一応断っておくが、私と今の彼氏とは付き合って一週間程度にはなるが、まだお互いの家に足を踏み入れるところまではいっていない。付き合う前からたまにバイト終わりにあの忌々しいポンコツ車で送ってもらったりはしたのだが。今朝も彼は爽やかな笑顔を装って、私のしなびたアパートの前までその半壊したような車を転がして来てくれたのだけれど、私は彼に目覚めのコーヒーを淹れてあげるというような気の利いたことはしなかった。
私はストローに唇をつけているヒロを見ながら弁解の続きをした。「だいたい『魔性の女』っていうのは、その気もないのに手当たり次第の男に手出して、お金とかそのほかにも何やかんやと搾り取るような悪女のことを言うんでしょう? 私はいつも真剣だし、特に男に何か金品を求めるってこともないから」
「まぁ、たしかにね。ユリって意外と真面目だもんね」
「意外と、とかつけなくていいから。髪の毛だって別にそんなに明るくないし、大学にだってちゃんと行ってる。バイトが無い日は夜十二時前に寝るし、合コンもクラブもヒロに連れて行ってもらったとき以外行った事ないもん。どこからどう見ても真面目でしょ?」
「でも、これだけ彼氏を取っ替え引っ替えしてるのはやっぱ異常だよ。よく元彼のことすぐ忘れられるよね。だいたい二、三か月は引き摺らない?」
「引き摺らない。だって、私が別れる時って大抵もう既に気持ちは冷めてるから」
「じゃぁ、こっちはまだ好きな気持ちがあるのに、相手から一方的に『別れよう』とか言われたときはやっぱりユリも落ち込むの?」
「そんなことないからわからない」
「はぁ? もしかして、今までずっとユリの方からフッてきたの?」
「ケンカして別れたときとかもあるけど」
「あぁ、ボヤの彼のときとかね」ヒロは呆れたように笑いながら言う。
「その話はよしてよ。とにかく、私は何も取っ替え引っ替えしたくてしてるわけじゃないから。なんか知らないうちに気持ちが冷めてって、気がついたら別れてて、そしてタイミングよくカッコいい別の男が私に声を掛けてくるの。それで私としても断る理由が無いから仲良くし始めると向こうがあっという間に『俺と付き合わない?』って……はぁ、私、自分で言っといてなんか頭痛くなってくる……」
「やっぱりユリは天性の魔性なんだよ。付き合ったのにすぐに冷めるって、それって気持ちが無いのに色んな男に手出すこととほとんど一緒じゃない? 同時進行をしない、ってだけで」
「そうかもね……はぁ、私って性格悪いのかな……」
「性格悪い、ってのとはまたちょっと違う気がするけど。何て言うのかなぁ……やっぱりユリは何か恋愛に対して一種の破滅的な傾向があるよね。うまく言えないけど、『別れる前提で付き合ってる』みたいな」
ヒロが言うような、「別れる前提で付き合う」みたいなことは考えたこともないけれど、思い返してみるとどこかそんな部分があったかもしれない、というような気がしてくる。何となく見下ろしたこの私の色の白い腕には、自分のものだから実感することはできないけれど、他の人よりも冷たい血が流れているのかもしれない。しかし、私だって確かに恋愛の初期段階においてはそれなりの体温の高まりといったものは感じているのだ。問題はどうしてそれが木陰で流す汗のようにすぐに冷たくなってしまうのか、ということだ。そして、どうしてそんな私に対して好意を持つ男がこうも次から次へと、まるで私の孤独に付け込むようにして現れるのか、ということもかなり不可解な問題である。

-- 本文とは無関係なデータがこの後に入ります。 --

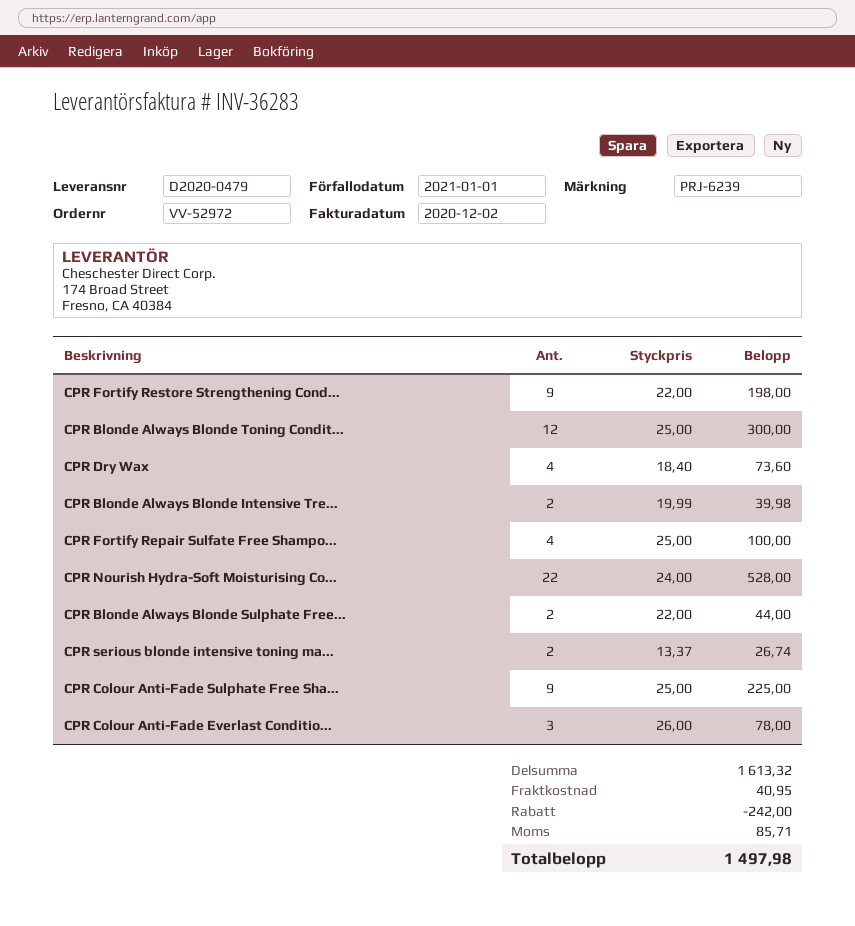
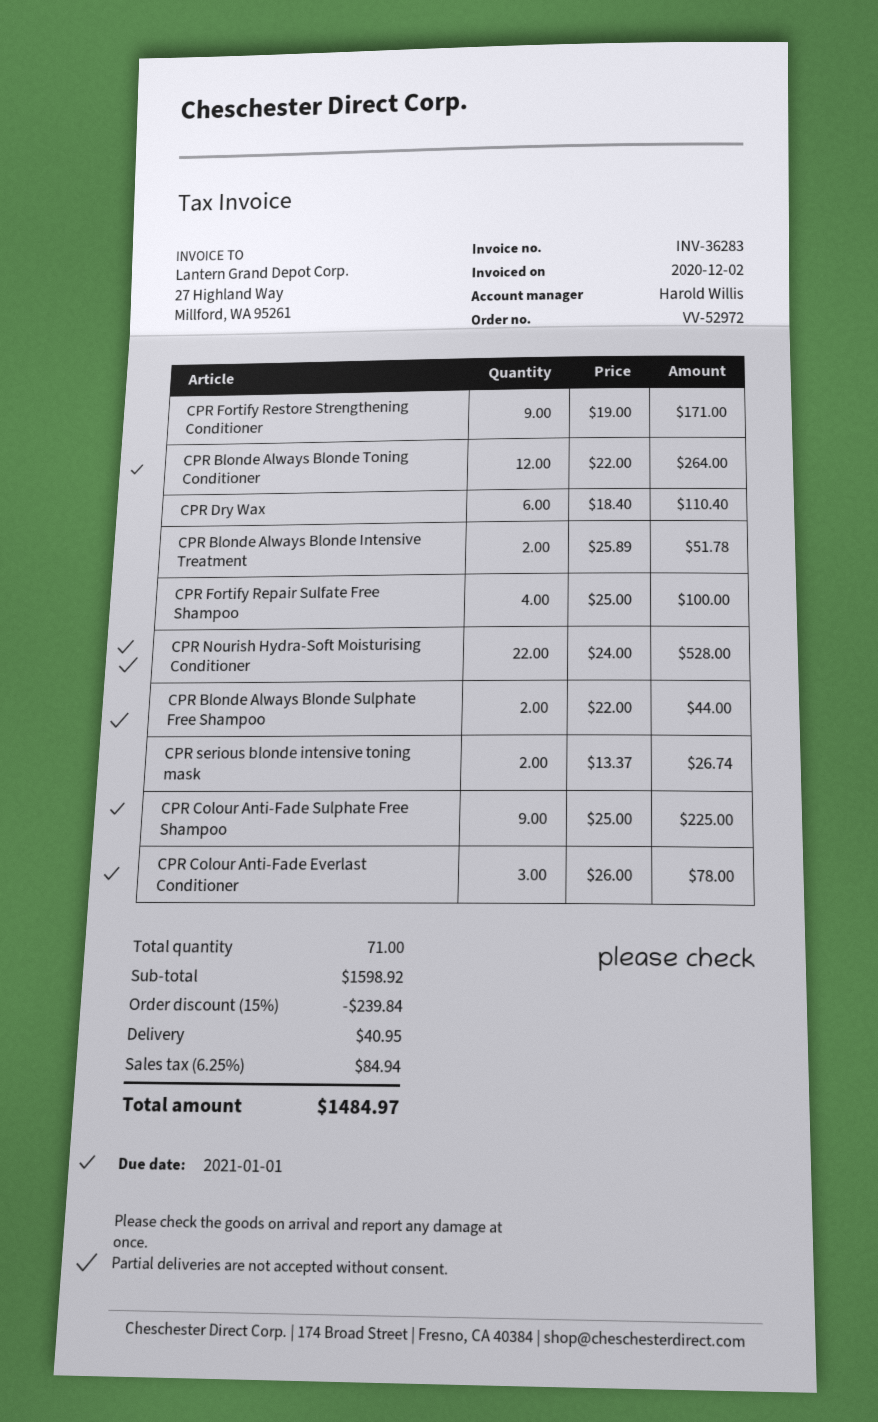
CPR Fortify Restore Strengthening Cond...: 9 x 22.00 = 198.00 -> 9 x 19.00 = 171.00
CPR Blonde Always Blonde Toning Condit...: 12 x 25.00 = 300.00 -> 12 x 22.00 = 264.00
CPR Dry Wax: 4 x 18.40 = 73.60 -> 6 x 18.40 = 110.40
CPR Blonde Always Blonde Intensive Tre...: 2 x 19.99 = 39.98 -> 2 x 25.89 = 51.78
subtotal: 1613.32 -> 1598.92
discount: 242.00 -> 239.84
tax: 85.71 -> 84.94
total: 1497.98 -> 1484.97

私は溜息をついて、それまで騒々しい店内でヒロの声を聞くために前に乗り出していた身体の力を抜いて、椅子の背もたれに体重を預けた。ほんの少し顔を上に向けてみると、ちょっとだけ澄んだマシな空気が肺に入ってくる。非常口の方向を知らせる緑色に光る看板が視界に入った。

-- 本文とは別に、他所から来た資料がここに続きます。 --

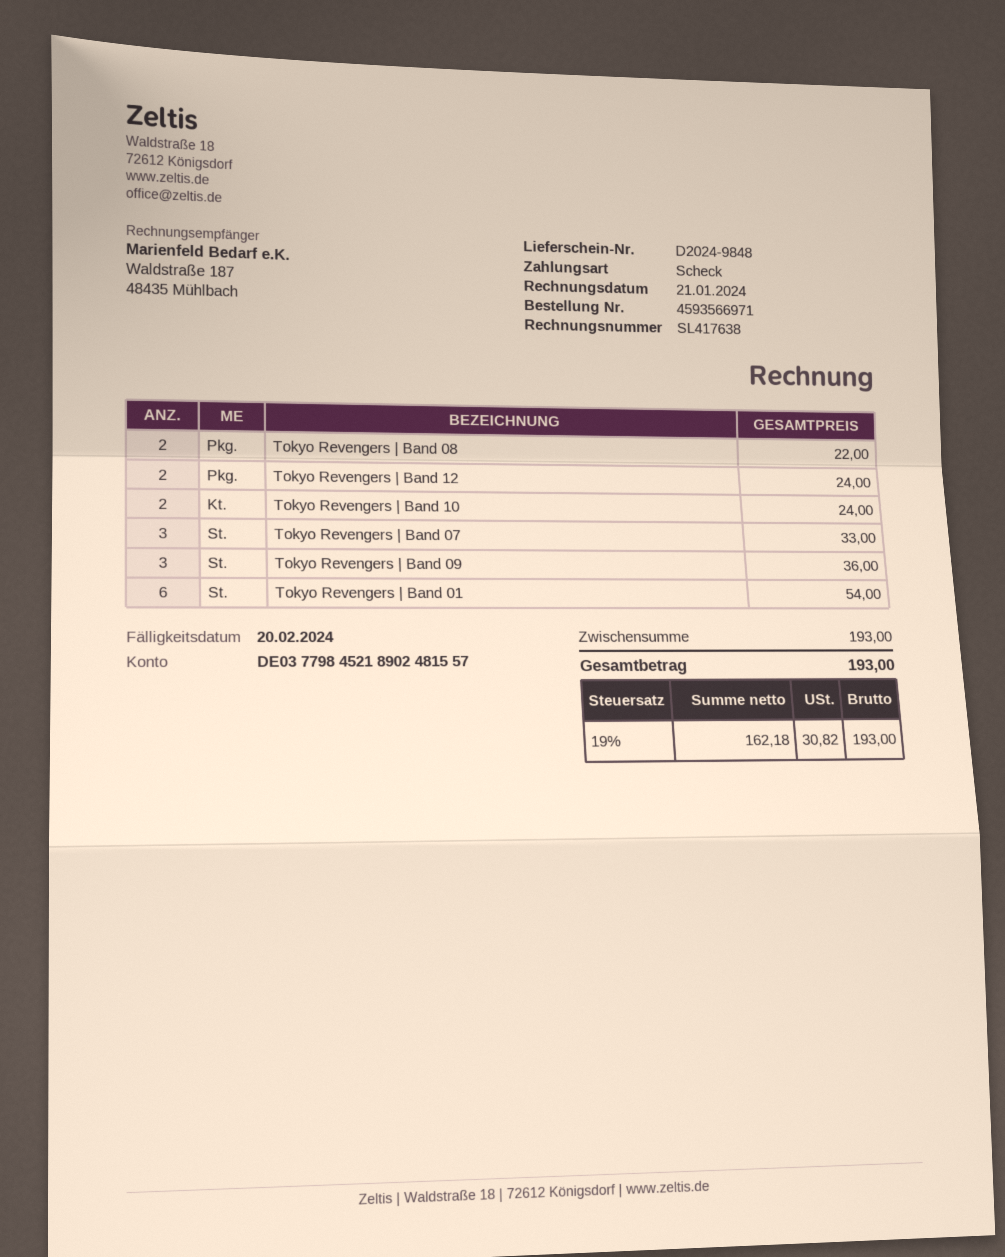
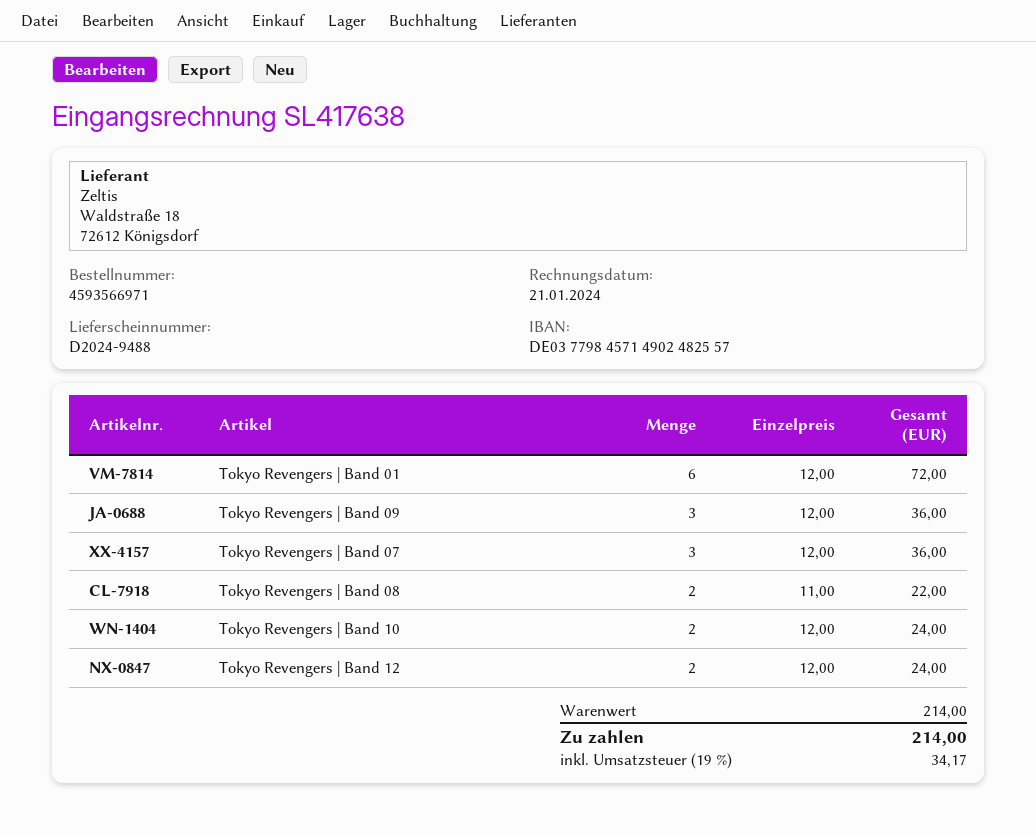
delivery note number: D2024-9848 -> D2024-9488
bank account: DE03779845218902481557 -> DE03779845714902482557
Tokyo Revengers | Band 07: 3 for 33.00 -> 3 for 36.00
Tokyo Revengers | Band 01: 6 for 54.00 -> 6 for 72.00
subtotal: 193.00 -> 214.00
tax: 19% = 30.82 -> 19% = 34.17
total: 193.00 -> 214.00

「ユリは自分で煙草吸おうとか思わないの?」重たくなった空気を入れ替えるようにヒロは話題を変えてきた。
「思わない」私は非常口の看板の真っ白な人型を見ながら答える。
「どうして?」
「どうして、って……お金かかるし、健康に良くないし」
「でも、煙草吸う人のことばっかり好きになるじゃん」
「それはまた別の話でしょ。だって、私はカッコよくなりたいわけじゃないもん。そんなこと言うんだったら、じゃあヒロこそプロレス好きならプロレス始めたら、って話になるじゃん」
「たしかにね」途切れたヒロの言葉の行方を追って、私が視線をヒロに戻すと、彼女はまたアイスコーヒーをストローで啜っていた。そして「それは一理ある」と付け足した。

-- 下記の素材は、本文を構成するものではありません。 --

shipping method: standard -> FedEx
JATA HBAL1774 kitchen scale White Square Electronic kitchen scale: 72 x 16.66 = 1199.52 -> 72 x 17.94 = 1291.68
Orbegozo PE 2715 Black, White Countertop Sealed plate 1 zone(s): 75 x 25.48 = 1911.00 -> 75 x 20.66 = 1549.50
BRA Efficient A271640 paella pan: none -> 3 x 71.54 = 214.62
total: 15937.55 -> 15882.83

昼過ぎまで眠ってしまった日曜の午後くらいあっという間にそんな短い会話は過ぎ去り、ようやく頼んでいたパスタが運ばれてきた。このまま注文が叶わないまま年老いていくのか、と思っていたが、このサービス大国でそんなこともあるまい。私はヒロの分のパスタが来るまで待って、それからフォークを手に取った。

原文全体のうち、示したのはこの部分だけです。